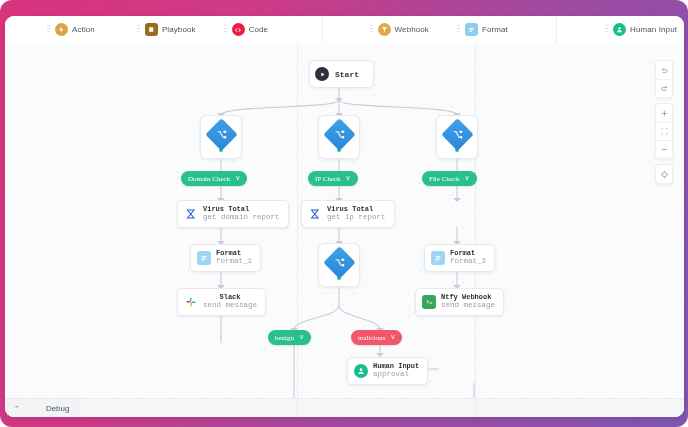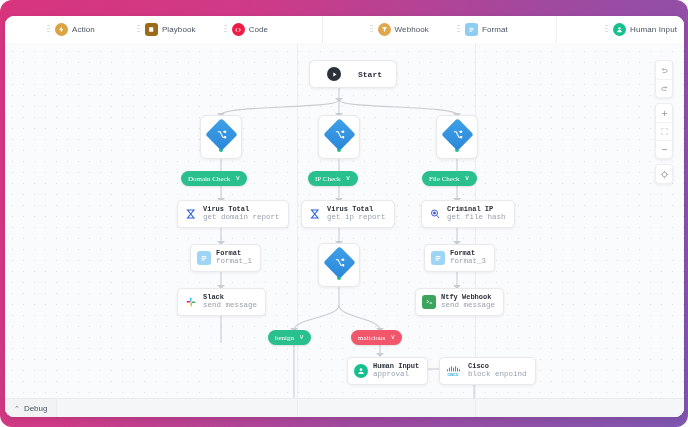--- a/index.html
+++ b/index.html
@@ -99,22 +99,22 @@
   .node {
     position: absolute;
     background: #ffffff;
     border: 1px solid #e7e9ed;
     border-radius: 5px;
     box-shadow: 0 1px 3px rgba(16,24,40,0.07);
   }
 
   
   .node-start {
-    display: flex; align-items: center; gap: 17px;
-    padding: 6px 14px 6px 17px;
+    display: flex; align-items: center; gap: 6px;
+    padding: 6px 14px 6px 5px;
     border-radius: 6px;
   }
   .start-dot {
     width: 14px; height: 14px; border-radius: 50%;
     background: #2c3038;
     display: flex; align-items: center; justify-content: center;
   }
   .start-label { font-size: 8px; font-weight: bold; color: #2c3038; font-family: "Liberation Mono", monospace; }
 
   
@@ -207,21 +207,21 @@
     display: flex; align-items: center;
   }
   #debug-btn {
     display: flex; align-items: center; gap: 4px;
     padding: 0 9px; height: 19px;
     cursor: pointer;
     border-right: 1px solid #e9ebef;
     background: #f2f3f5;
   }
   #debug-btn .caret { font-size: 7px; color: #6b727c; line-height: 1; }
-  #debug-label { font-size: 8px; color: #4b5360; }
+  #debug-label { font-size: 8px; color: #4b5360; margin-left: 22px; }
   .debug-sep { width: 1px; height: 19px; background: #e9ebef; }
 </style>
 </head>
 <body>
 
 <div id="app-frame">
   <div id="app-window">
 
     <div id="toolbar">
       <div style="width:36px"></div>
@@ -456,21 +456,21 @@
           <svg width="8" height="8" viewBox="0 0 24 24" fill="none" stroke="#fff" stroke-width="3">
               <path d="M5 8h14M5 13h14M5 18h9"></path>
             </svg>
         </span>
         <span class="node-text">
           <span class="node-title">Format</span>
           <span class="node-sub">format_1</span>
         </span>
       </div>
 
-      <div class="node node-action" style="left:172px; top:245px;">
+      <div class="node node-action" style="left:172px; top:245px;text-align:center;">
         <span class="node-ico">
           <svg width="12" height="12" viewBox="0 0 24 24">
             <rect x="3" y="10" width="8" height="3" rx="1.5" fill="#e01e5a"></rect>
             <rect x="10" y="3" width="3" height="8" rx="1.5" fill="#36c5f0"></rect>
             <rect x="13" y="11" width="8" height="3" rx="1.5" fill="#2eb67d"></rect>
             <rect x="11" y="13" width="3" height="8" rx="1.5" fill="#ecb22e"></rect>
           </svg>
         </span>
         <span class="node-text">
           <span class="node-title">Slack</span>
@@ -483,33 +483,20 @@
           <svg width="12" height="12" viewBox="0 0 24 24" fill="none" stroke="#2b5fd9" stroke-width="2.2">
               <path d="M5 4h13l-6.5 8L18 20H5l6.5-8z"></path>
             </svg>
         </span>
         <span class="node-text">
           <span class="node-title">Virus Total</span>
           <span class="node-sub">get ip report</span>
         </span>
       </div>
 
-      <div class="node node-action" style="left:416px; top:157px;">
-        <span class="node-ico">
-          <svg width="12" height="12" viewBox="0 0 24 24" fill="none" stroke="#3b5ad9" stroke-width="2">
-              <circle cx="11" cy="10" r="6"></circle>
-              <path d="M15.5 14.5L20 20"></path>
-              <circle cx="11" cy="10" r="2" fill="#3b5ad9"></circle>
-            </svg>
-        </span>
-        <span class="node-text">
-          <span class="node-title">Criminal IP</span>
-          <span class="node-sub">get file hash</span>
-        </span>
-      </div>
 
       <div class="node node-action" style="left:419px; top:201px;">
         <span class="node-ico" style="background:#9ed5f5">
           <svg width="8" height="8" viewBox="0 0 24 24" fill="none" stroke="#fff" stroke-width="3">
               <path d="M5 8h14M5 13h14M5 18h9"></path>
             </svg>
         </span>
         <span class="node-text">
           <span class="node-title">Format</span>
           <span class="node-sub">format_3</span>
@@ -534,40 +521,20 @@
               <circle cx="12" cy="8" r="4"></circle>
               <path d="M4 21c0-4.4 3.6-7 8-7s8 2.6 8 7z"></path>
             </svg>
         </span>
         <span class="node-text">
           <span class="node-title">Human Input</span>
           <span class="node-sub">approval</span>
         </span>
       </div>
 
-      <div class="node node-action" style="left:434px; top:314px;">
-        <span class="node-ico" style="width:17px">
-          <svg width="17" height="12" viewBox="0 0 34 24">
-            <g fill="#1ba0d7">
-              <rect x="2" y="8" width="2" height="5" rx="1"></rect>
-              <rect x="6" y="5" width="2" height="8" rx="1"></rect>
-              <rect x="10" y="2" width="2" height="11" rx="1"></rect>
-              <rect x="14" y="5" width="2" height="8" rx="1"></rect>
-              <rect x="18" y="2" width="2" height="11" rx="1"></rect>
-              <rect x="22" y="5" width="2" height="8" rx="1"></rect>
-              <rect x="26" y="8" width="2" height="5" rx="1"></rect>
-            </g>
-            <text x="3" y="22" font-family="Liberation Sans, sans-serif" font-size="7" fill="#1ba0d7" font-weight="bold">CISCO</text>
-          </svg>
-        </span>
-        <span class="node-text">
-          <span class="node-title">Cisco</span>
-          <span class="node-sub">block enpoind</span>
-        </span>
-      </div>
 
       <div id="controls">
         <div class="ctrl-group">
           <div class="ctrl-btn">
             <svg width="9" height="9" viewBox="0 0 24 24" fill="none" stroke="currentColor" stroke-width="2">
                 <path d="M7 17h8a4 4 0 000-8H6"></path>
                 <path d="M9 6L6 9l3 3"></path>
               </svg>
           </div>
           <div class="ctrl-btn">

# [Task to complete]
Leaving the pictures out, output all of the listing exactly.

# [Task solution]
--- a/index.html
+++ b/index.html
@@ -99,22 +99,22 @@
   .node {
     position: absolute;
     background: #ffffff;
     border: 1px solid #e7e9ed;
     border-radius: 5px;
     box-shadow: 0 1px 3px rgba(16,24,40,0.07);
   }
 
   
   .node-start {
-    display: flex; align-items: center; gap: 17px;
-    padding: 6px 14px 6px 17px;
+    display: flex; align-items: center; gap: 6px;
+    padding: 6px 14px 6px 5px;
     border-radius: 6px;
   }
   .start-dot {
     width: 14px; height: 14px; border-radius: 50%;
     background: #2c3038;
     display: flex; align-items: center; justify-content: center;
   }
   .start-label { font-size: 8px; font-weight: bold; color: #2c3038; font-family: "Liberation Mono", monospace; }
 
   
@@ -207,21 +207,21 @@
     display: flex; align-items: center;
   }
   #debug-btn {
     display: flex; align-items: center; gap: 4px;
     padding: 0 9px; height: 19px;
     cursor: pointer;
     border-right: 1px solid #e9ebef;
     background: #f2f3f5;
   }
   #debug-btn .caret { font-size: 7px; color: #6b727c; line-height: 1; }
-  #debug-label { font-size: 8px; color: #4b5360; }
+  #debug-label { font-size: 8px; color: #4b5360; margin-left: 22px; }
   .debug-sep { width: 1px; height: 19px; background: #e9ebef; }
 </style>
 </head>
 <body>
 
 <div id="app-frame">
   <div id="app-window">
 
     <div id="toolbar">
       <div style="width:36px"></div>
@@ -456,21 +456,21 @@
           <svg width="8" height="8" viewBox="0 0 24 24" fill="none" stroke="#fff" stroke-width="3">
               <path d="M5 8h14M5 13h14M5 18h9"></path>
             </svg>
         </span>
         <span class="node-text">
           <span class="node-title">Format</span>
           <span class="node-sub">format_1</span>
         </span>
       </div>
 
-      <div class="node node-action" style="left:172px; top:245px;">
+      <div class="node node-action" style="left:172px; top:245px;text-align:center;">
         <span class="node-ico">
           <svg width="12" height="12" viewBox="0 0 24 24">
             <rect x="3" y="10" width="8" height="3" rx="1.5" fill="#e01e5a"></rect>
             <rect x="10" y="3" width="3" height="8" rx="1.5" fill="#36c5f0"></rect>
             <rect x="13" y="11" width="8" height="3" rx="1.5" fill="#2eb67d"></rect>
             <rect x="11" y="13" width="3" height="8" rx="1.5" fill="#ecb22e"></rect>
           </svg>
         </span>
         <span class="node-text">
           <span class="node-title">Slack</span>
@@ -483,33 +483,20 @@
           <svg width="12" height="12" viewBox="0 0 24 24" fill="none" stroke="#2b5fd9" stroke-width="2.2">
               <path d="M5 4h13l-6.5 8L18 20H5l6.5-8z"></path>
             </svg>
         </span>
         <span class="node-text">
           <span class="node-title">Virus Total</span>
           <span class="node-sub">get ip report</span>
         </span>
       </div>
 
-      <div class="node node-action" style="left:416px; top:157px;">
-        <span class="node-ico">
-          <svg width="12" height="12" viewBox="0 0 24 24" fill="none" stroke="#3b5ad9" stroke-width="2">
-              <circle cx="11" cy="10" r="6"></circle>
-              <path d="M15.5 14.5L20 20"></path>
-              <circle cx="11" cy="10" r="2" fill="#3b5ad9"></circle>
-            </svg>
-        </span>
-        <span class="node-text">
-          <span class="node-title">Criminal IP</span>
-          <span class="node-sub">get file hash</span>
-        </span>
-      </div>
 
       <div class="node node-action" style="left:419px; top:201px;">
         <span class="node-ico" style="background:#9ed5f5">
           <svg width="8" height="8" viewBox="0 0 24 24" fill="none" stroke="#fff" stroke-width="3">
               <path d="M5 8h14M5 13h14M5 18h9"></path>
             </svg>
         </span>
         <span class="node-text">
           <span class="node-title">Format</span>
           <span class="node-sub">format_3</span>
@@ -534,40 +521,20 @@
               <circle cx="12" cy="8" r="4"></circle>
               <path d="M4 21c0-4.4 3.6-7 8-7s8 2.6 8 7z"></path>
             </svg>
         </span>
         <span class="node-text">
           <span class="node-title">Human Input</span>
           <span class="node-sub">approval</span>
         </span>
       </div>
 
-      <div class="node node-action" style="left:434px; top:314px;">
-        <span class="node-ico" style="width:17px">
-          <svg width="17" height="12" viewBox="0 0 34 24">
-            <g fill="#1ba0d7">
-              <rect x="2" y="8" width="2" height="5" rx="1"></rect>
-              <rect x="6" y="5" width="2" height="8" rx="1"></rect>
-              <rect x="10" y="2" width="2" height="11" rx="1"></rect>
-              <rect x="14" y="5" width="2" height="8" rx="1"></rect>
-              <rect x="18" y="2" width="2" height="11" rx="1"></rect>
-              <rect x="22" y="5" width="2" height="8" rx="1"></rect>
-              <rect x="26" y="8" width="2" height="5" rx="1"></rect>
-            </g>
-            <text x="3" y="22" font-family="Liberation Sans, sans-serif" font-size="7" fill="#1ba0d7" font-weight="bold">CISCO</text>
-          </svg>
-        </span>
-        <span class="node-text">
-          <span class="node-title">Cisco</span>
-          <span class="node-sub">block enpoind</span>
-        </span>
-      </div>
 
       <div id="controls">
         <div class="ctrl-group">
           <div class="ctrl-btn">
             <svg width="9" height="9" viewBox="0 0 24 24" fill="none" stroke="currentColor" stroke-width="2">
                 <path d="M7 17h8a4 4 0 000-8H6"></path>
                 <path d="M9 6L6 9l3 3"></path>
               </svg>
           </div>
           <div class="ctrl-btn">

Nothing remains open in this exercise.